Soon the mummy was on display around the United States in special exhibits, including World Fairs, circus shows, and college campus lectures. At one time in the 1940’s Henry Ford expressed interest in purchasing the mummy, but he soon publically revealed his own personal disbelief in the Enid Booth Legend. The mummy was eventually sold by Finis Bates to a travelling circus, but the trail of ownership eventually became lost, as well as the mummy itself, with the last public appearance being in the mid 1970’s. Were the mummy to reappear because someone discovered stored in a warehouse, it would cause quite a stir on several fronts. In addition, the owner would stand to make millions because of the recent Booth lawsuit and publicity in light of modern advances in scientific analysis, including DNA.

Not many people know much about Boston Corbett, including historians. However, he is a man that should be studied.

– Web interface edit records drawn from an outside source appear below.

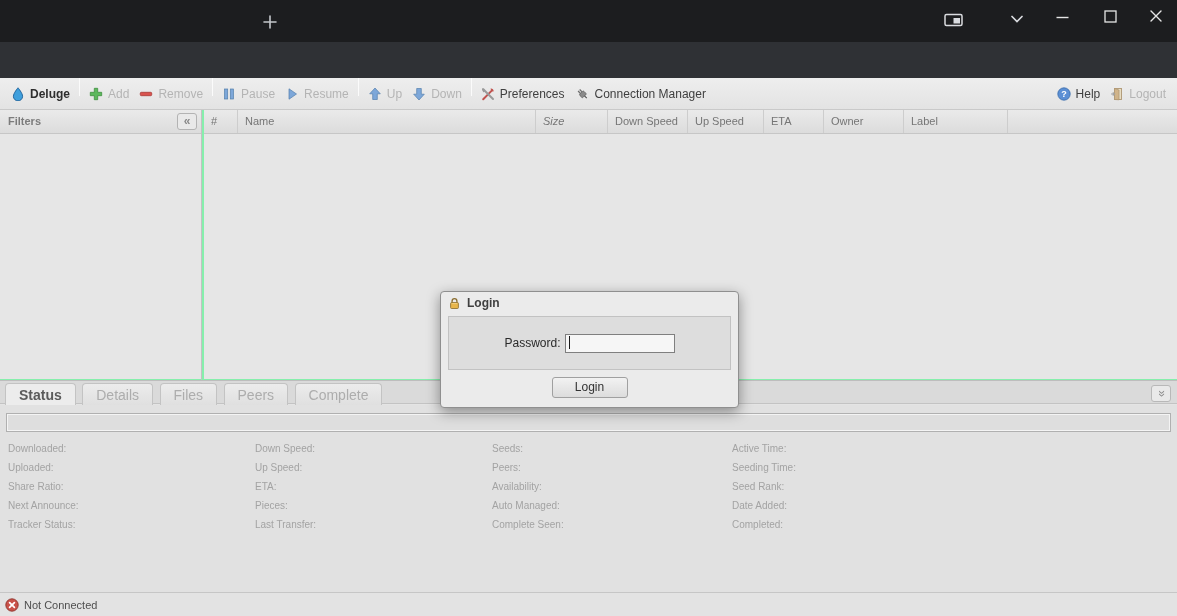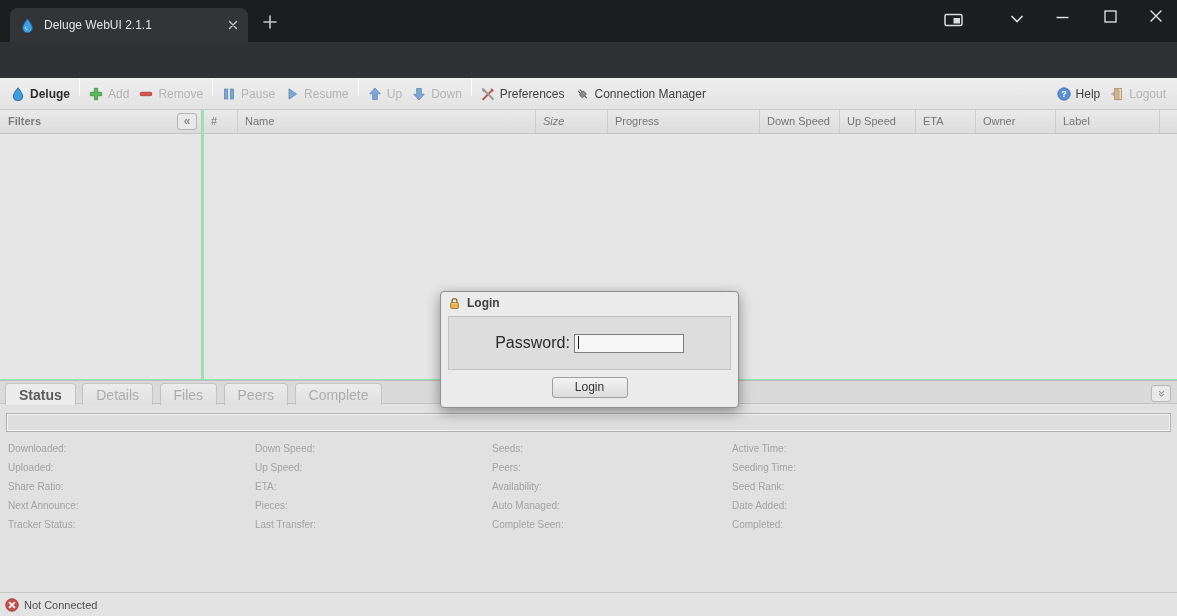--- a/index.html
+++ b/index.html
@@ -78,42 +78,32 @@
                border-top:1px solid #c6c6c6; display:flex; align-items:center; padding-left:5px; gap:5px;
                font-size:11px; color:#4f4f4f; }
 
   
   .dialog { position:absolute; left:440px; top:291px; width:299px; height:117px; background:#ebebeb;
             border:1px solid #8f8f8f; border-radius:4px; box-shadow:0 4px 14px rgba(0,0,0,.4); z-index:20; }
   .dlg-hd { height:22px; display:flex; align-items:center; gap:6px; padding:0 7px; }
   .dlg-title { font-size:12px; font-weight:bold; color:#3f3f3f; }
   .dlg-body { position:absolute; left:7px; right:7px; top:24px; height:54px; background:#dddddd;
               border:1px solid #c2c2c2; display:flex; align-items:center; justify-content:center; }
-  .pw-label { font-size:16px; color:#2a2a2a; margin-right:4px; }
+  .pw-label { font-size:12px; color:#2a2a2a; margin-right:4px; }
   .pw-wrap { position:relative; }
   .pw-input { width:110px; height:19px; border:1px solid #7f7f7f; background:#f6f6f6; font-size:12px; padding:0 3px; }
   .caret { position:absolute; left:4px; top:3px; width:1px; height:13px; background:#1a1a1a; }
   .dlg-btn { position:absolute; left:50%; transform:translateX(-50%); bottom:9px; width:76px; height:21px;
              border:1px solid #a0a0a0; border-radius:3px; background:linear-gradient(#f2f2f2,#dcdcdc);
              font-size:12px; color:#333; text-align:center; line-height:19px; }
 </style>
 </head>
 <body>
 
 <div class="tabstrip">
-  <div class="btab">
-    <svg width="15" height="15" viewBox="0 0 14 14">
-      <path d="M7 0.8 C7 0.8 2.4 6.2 2.4 9.3 a4.6 4.6 0 0 0 9.2 0 C11.6 6.2 7 0.8 7 0.8 Z" fill="#3f9fdc" stroke="#1b5d96" stroke-width="0.9"></path>
-      <path d="M5 8.5 a2.2 2.2 0 0 0 1.6 2.4" stroke="#bfe2f7" stroke-width="1" fill="none" stroke-linecap="round"></path>
-    </svg>
-    <span class="btab-title">Deluge WebUI 2.1.1</span>
-    <svg width="10" height="10" viewBox="0 0 10 10">
-      <path d="M1.5 1.5 L8.5 8.5 M8.5 1.5 L1.5 8.5" stroke="#c4c7cb" stroke-width="1.4" stroke-linecap="round"></path>
-    </svg>
-  </div>
   <svg class="newtab" viewBox="0 0 18 18">
     <path d="M9 3 V15 M3 9 H15" stroke="#c4c7cb" stroke-width="1.6" stroke-linecap="round"></path>
   </svg>
   <svg class="tsicon" style="left:944px;" width="20" height="16" viewBox="0 0 20 16">
     <rect x="1" y="2.5" width="17" height="11" rx="1.5" fill="none" stroke="#dadce0" stroke-width="1.5"></rect>
     <rect x="9.5" y="6" width="6.5" height="5.5" fill="#dadce0"></rect>
   </svg>
   <svg class="tsicon" style="left:1010px;top:14px;" width="14" height="10" viewBox="0 0 14 10">
     <path d="M2 2.5 L7 7.5 L12 2.5" fill="none" stroke="#dadce0" stroke-width="1.7" stroke-linecap="round"></path>
   </svg>
@@ -276,21 +266,20 @@
       <span>Filters</span>
       <div class="collapse-btn"><span>«</span></div>
     </div>
     <div class="filters-body"></div>
   </div>
   <div class="grid">
     <div class="grid-hd">
       <div class="gcell gc0">#</div>
       <div class="gcell gc1">Name</div>
       <div class="gcell gc2">Size</div>
-      <div class="gcell gc3">Progress</div>
       <div class="gcell gc4">Down Speed</div>
       <div class="gcell gc5">Up Speed</div>
       <div class="gcell gc6">ETA</div>
       <div class="gcell gc8">Owner</div>
       <div class="gcell gc9">Label</div>
       <div class="gcell gfill"></div>
     </div>
     <div class="grid-body"></div>
   </div>
 </div>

Particularly since the prestigious Oklahoma Historical Society wrote in its May 22, 2008 Historical Chronicle Magazine that “Boston Corbett is buried in Enid.” This sentence is the last sentence of the article written by highly respected historian Dr. Guy Logsdon. I called Dr. Logsdon at his home in Tulsa and asked him for his source material for his statement. He assured me that he had it but it could possibly take a few weeks for him to find it. I respect Dr. Logsdon and look forward to him providing the source material for his statement, but until he does, I felt it appropriate to place the only source material I have on Boston Corbett’s death on this blog. Dr. Logsdon’s research may well prove mine to be insufficient, and if he is, indeed, correct on his assertion that Boston Corbett is buried in Enid, then other historians looking into the Lincoln assassination may not feel as inclined to call this fact “coincidence.”

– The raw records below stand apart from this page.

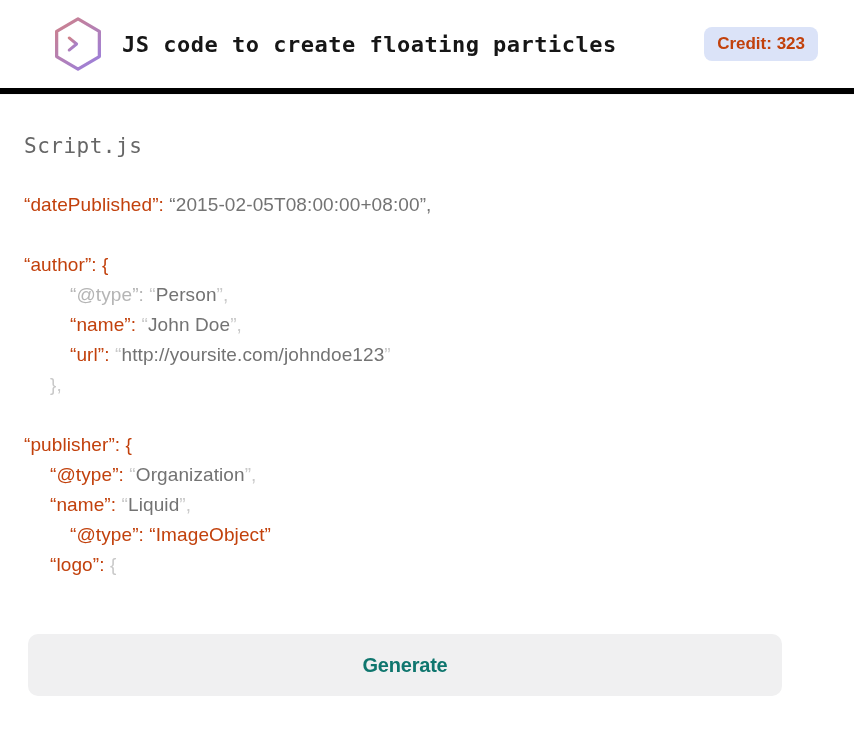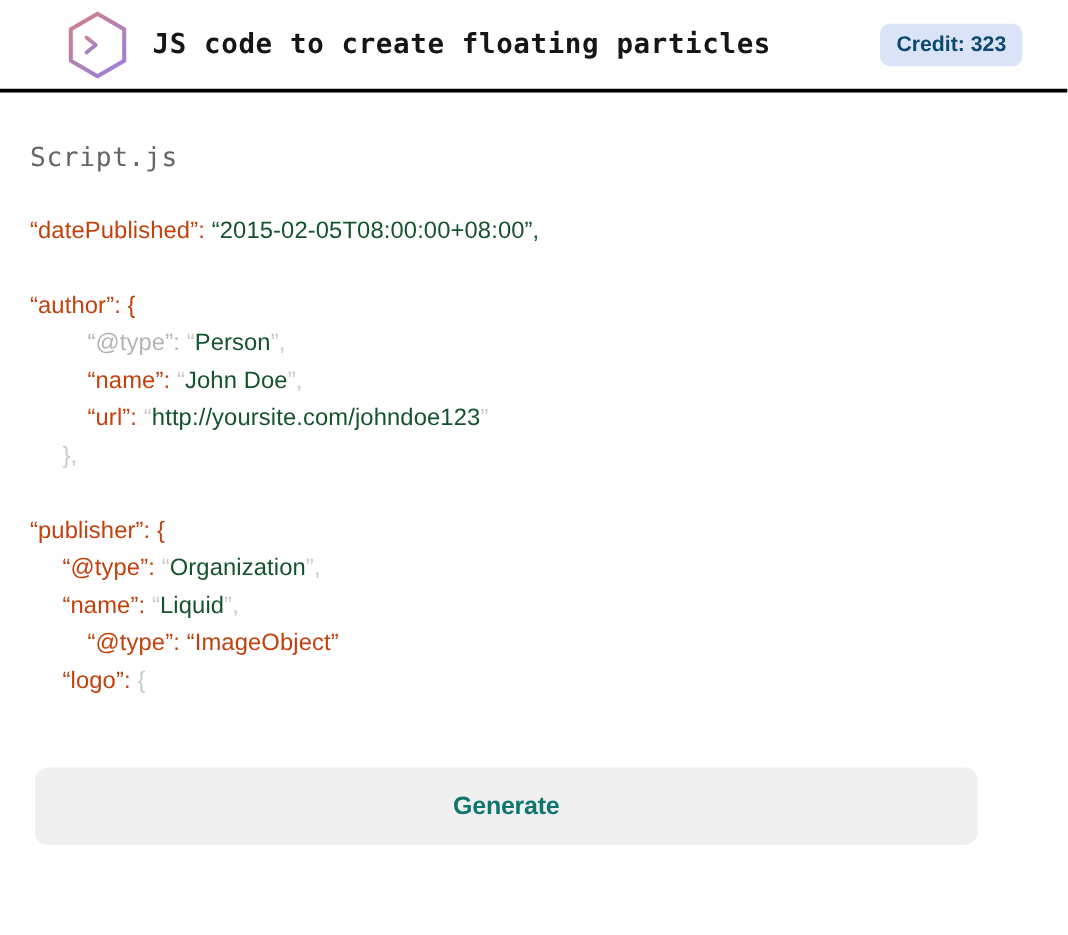--- a/index.html
+++ b/index.html
@@ -3,40 +3,40 @@
 <meta charset="utf-8">
 <style>
   * { margin: 0; padding: 0; box-sizing: border-box; }
   html, body { width: 854px; height: 748px; background: #ffffff; overflow: hidden; }
   body { font-family: "Liberation Sans", sans-serif; }
 
   
   .header {
     display: flex;
     align-items: center;
-    height: 74px;
+    height: 94px;
     padding: 0 36px 0 52px;
     background: #ffffff;
-    border-bottom: 3px solid #000000;
+    border-bottom: 6px solid #000000;
     box-shadow: 0 1px 0 #f7f7f7;
   }
   .logo { width: 52px; height: 58px; flex: 0 0 auto; display: block; }
   .page-title {
     margin-left: 18px;
     font-family: "DejaVu Sans Mono", monospace;
     font-size: 22px;
     font-weight: 600;
     letter-spacing: 0.5px;
     color: #161616;
     white-space: nowrap;
   }
   .credit-badge {
     margin-left: auto;
     background: #dbe3f8;
-    color: #0c4a6e;
+    color: #c2410c;
     font-size: 17px;
     font-weight: 700;
     padding: 7px 13px;
     border-radius: 8px;
     white-space: nowrap;
   }
 
   
   .main { padding: 0 48px 0 24px; }
   .filename {
@@ -54,21 +54,21 @@
     letter-spacing: 0.1px;
     white-space: nowrap;
   }
   .code-line { height: 30px; }
   .code-line.gap { margin-top: 30px; }
   .in0 { padding-left: 0; }
   .in1 { padding-left: 26px; }
   .in2 { padding-left: 46px; }
   .k  { color: #c2410c; }   
   .kl { color: #b5b5b5; }   
-  .v  { color: #14532d; }   
+  .v  { color: #737373; }   
   .p  { color: #c9c9c9; }   
 
   
   .generate-btn {
     display: block;
     margin: 54px 0 0 4px;
     width: 754px;
     height: 62px;
     border: none;
     border-radius: 10px;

Truthfully, when I read the May 22, 2008 Oklahoma Historical Chronicle article that asserted Boston Corbett was buried in Enid, I about fell out of my chair. Bob Barry, whose grandfather, Henry B. “Heiney” Bass, was considered the premier historian on Abraham Lincoln in his day. Heiney was close friends with Carl Sandburg, Harry Truman and other lovers of history, and would make an annual trip to the Truman Library to discuss historical research regarding the Civil War. Heiney, who died in 1975, is in the Oklahoma Hall of Fame, and his entire library is in the Western Heritage Museum at Oklahoma University. This library contains the largest collection of Lincoln poetry in the world, including a few either written by Lincoln’s own hand, or signed by Lincoln, that would be worth today millions of dollars.

Heiney’s grandson, Bob, has donated a copy of his grandfather’s personal journals where Heiney writes about Lincoln, Corbett, Booth, David George and the Enid collection. History records for us the bizarre antics of Boston Corbett (self-castration, growing his hair like Jesus, breaking up a mock Kansas Legislative Sesssion, etc.), but Heiney Bass tells us in his journal something that very few people know. He writes on February 15, 1959 that

Boston Corbett appeared in Enid, Oklahoma. Kansas authorities were relieved to be rid of the troublesome hero and made no effort to secure his return. For some time Boston Corbett peddled patent medicine for W.W. Garrit and Company of Topeka. Then his shadowy figure faded away. No authentic report of his ultimate fate has ever been recorded. Whether he died in Enid and found a burial place in a potter’s field or drifted on seems to be veiled in eternal silence.

If Dr. Guy Logsdon has uncovered that Boston Corbett is actually buried in Enid, Oklahoma, then this little hamlet in northwestern Oklahoma may have much more to do with Lincoln’s assassination than heretofore told.